While the acronym "CATCH 22" (Cardiac anomalies, Abnormal Facies, Thymic hypoplasia, Cleft palate and Hypocalcaemia) provides a useful guide to the classical phenotypic traits associated with the 22q11.2 deletion, it is important to realise that most patients exhibit partial or mild expression of these anomalies. As inherent in the name "velocardiofacial syndrome", the most recognised presenting features are palatal dysfunction with hypernasal speech, cardiac anomalies and the typical facial dysmorphism. Particularly prevalent phenotypic characteristics of VCFS in our patient cohort were the typical facial features (40%) with almond shaped eyes, broad bulbous nose, small alae and small mouth. Short stature (58%), learning difficulties (42%) and cardiac anomalies (38%) were also frequent. A multi-centre European collaborative study found 36% of patients were below the 3rd growth centiles, 32% had VPI and 75% had cardiac anomalies (Ryan et al 1997). The high incidence of VPI (88%) in our series may be ascertainment bias due to our interest in palatal dysfunction.

Echocardiography is indicated in all newly diagnosed VCFS patients. Renal ultrasound is also recommended as there is a reported incidence of up to 36% of urogenital anomalies (Ryan et al 1997). VCFS-related learning difficulties may warrant special educational intervention and a 10% incidence of psychiatric disorders requires ongoing vigilance (Goldberg et al 1993, Kok et al 1995).

VCFS is the most common genetic syndrome associated with clefts of the soft palate (Shprintzen et al 1981). Submucous cleft palates (which may require nasendoscopy for diagnosis) are the most prevalent abnormality (Finglestein et al 1992). Resulting incompetence or insufficiency of the velopharyngeal valve mechanism leads to hypernasal speech and/or nasal regurgitation with feeding difficulty during infancy. A history of these problems should raise suspicion and a search for the other characteristic features of VCFS particularly before contemplating surgery in the nasopharynx.

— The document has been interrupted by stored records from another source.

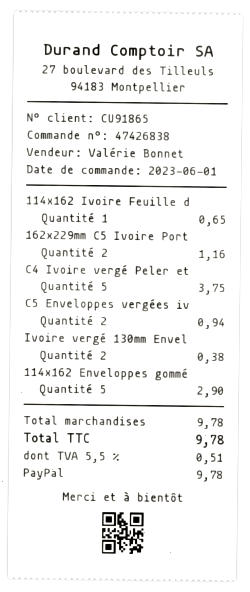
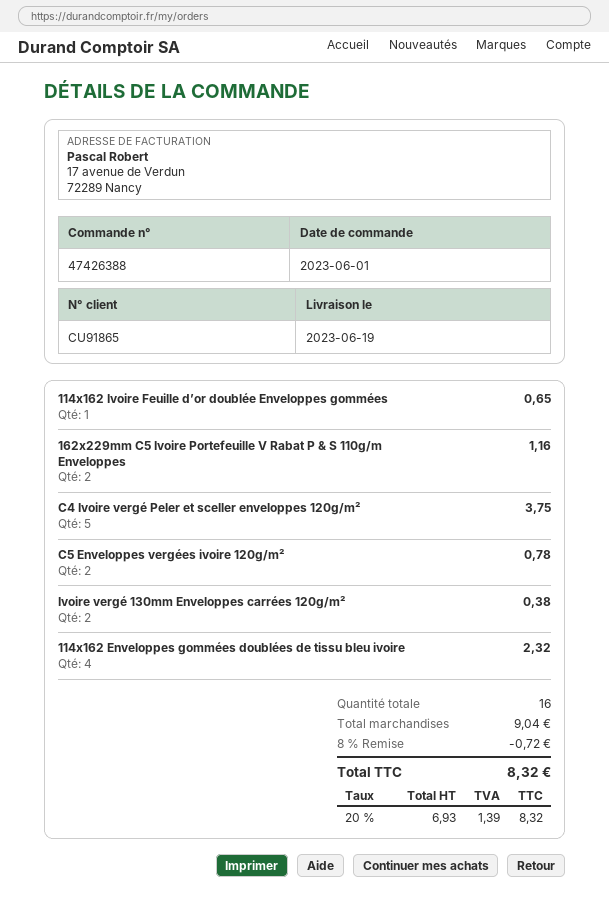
order number: 47426838 -> 47426388
C5 Enveloppes vergées iv: 2 for 0.94 -> 2 for 0.78
114x162 Enveloppes gommé: 5 for 2.90 -> 4 for 2.32
subtotal: 9.78 -> 9.04
discount: none -> 8% = 0.72
tax: 5.5% = 0.51 -> 20% = 1.39
total: 9.78 -> 8.32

Adenoidectomy is one of the most common otolaryngological procedures performed in Australia. Prevailing indications include persistent or recurrent otitis media, recurrent adenoiditis, secondary sinusitis and significant nasal obstruction. As has been demonstrated with our cohort, such problems are particularly frequently encountered in children with VCFS. Patients with this syndrome also have an exceedingly high incidence of palatal anomalies which may not be clinically obvious. Should palate dysfunction be overlooked and 'routine' adenoidectomy performed, significant velopharyngeal insufficiency may occur, which could result in unintelligible speech and incapacitating nasal regurgitation, requiring pharyngoplasty. Indeed, undiagnosed submucous cleft palate has been found to account for up to 30% of post adenoidectomy VPI (Croft et al 1981, Donnelly 1994).

While overt palatal clefts are easily recognised, submucous cleft palates (SMCP), which are more common in VCFS, are far less obvious or may be occult. Our detection and understanding of SMCPs are improving as the use of flexible nasedoscopy becomes more widespread. The cardinal signs of an overt SMCP include a bifid uvula, notched posterior border of the hard palate, absent muscularis uvulae (on flexible nasendoscopy) and audible hypernasality with visible nasal emissions (Table 8). A bifid uvula may be associated with SMCP but has been found in 0.2%-1.8% of general paediatric populations (Finglestein et al 1993). Notching of the posterior border of the hard palate is often difficult to feel in the young infant. In the normal child a prominent midline palatal spine is felt. Absence of this spine may indicate that a notch is present but it may not be possible to confirm this by palpation until after 6-12 months of age. Flexible nasendoscopy is required in order to detect an absence of the muscularis uvulae. It may be associated with a visible zona pellucida (the nasendoscope produces a mid-line shaft of light through the palate which is seen in the mouth, due to absence of the muscularis uvulae). An 'occult' SMCP implies no oral signs including no bifid uvula and no notch. However the absence of the muscularis uvulae is detectable with nasendoscopy. This may be made more obvious, in the older child, by observing the dorsum of the palate as they suck forcefully through a narrow straw. A trough is seen in the mid-line instead of the tensing fibres of the normal muscularis uvulae (Finklestein et al 1996).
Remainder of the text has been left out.